Revision tracking records:
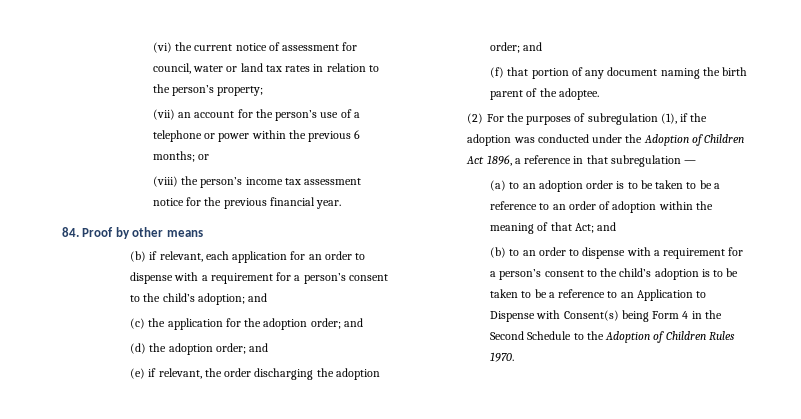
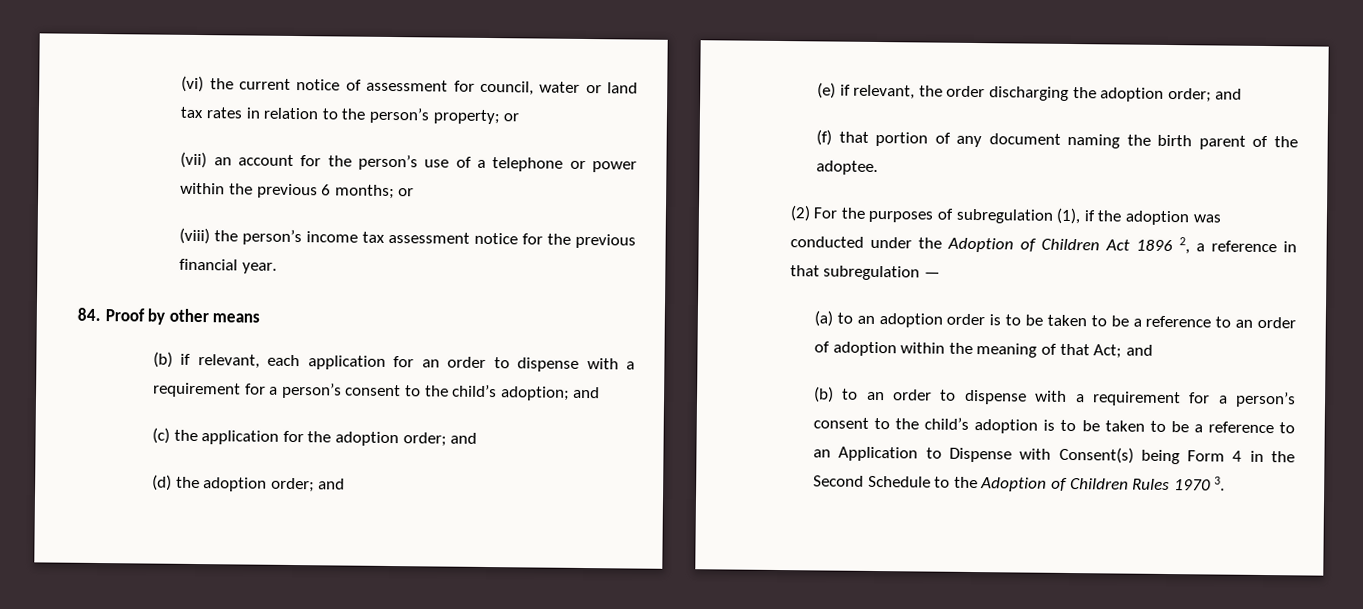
- (vi) the current notice of assessment for council, water or land tax rates in relation to the person’s property;
+ (vi) the current notice of assessment for council, water or land tax rates in relation to the person’s property; or
- (2) For the purposes of subregulation (1), if the adoption was conducted under the Adoption of Children Act 1896, a reference in that subregulation —
+ (2) For the purposes of subregulation (1), if the adoption was conducted under the Adoption of Children Act 1896 2, a reference in that subregulation —
- (b) to an order to dispense with a requirement for a person’s consent to the child’s adoption is to be taken to be a reference to an Application to Dispense with Consent(s) being Form 4 in the Second Schedule to the Adoption of Children Rules 1970.
+ (b) to an order to dispense with a requirement for a person’s consent to the child’s adoption is to be taken to be a reference to an Application to Dispense with Consent(s) being Form 4 in the Second Schedule to the Adoption of Children Rules 1970 3.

Directions: All lines in the data that contain the word "Children" should be copied.

Response to the exercise:
- (2) For the purposes of subregulation (1), if the adoption was conducted under the Adoption of Children Act 1896, a reference in that subregulation —
+ (2) For the purposes of subregulation (1), if the adoption was conducted under the Adoption of Children Act 1896 2, a reference in that subregulation —
- (b) to an order to dispense with a requirement for a person’s consent to the child’s adoption is to be taken to be a reference to an Application to Dispense with Consent(s) being Form 4 in the Second Schedule to the Adoption of Children Rules 1970.
+ (b) to an order to dispense with a requirement for a person’s consent to the child’s adoption is to be taken to be a reference to an Application to Dispense with Consent(s) being Form 4 in the Second Schedule to the Adoption of Children Rules 1970 3.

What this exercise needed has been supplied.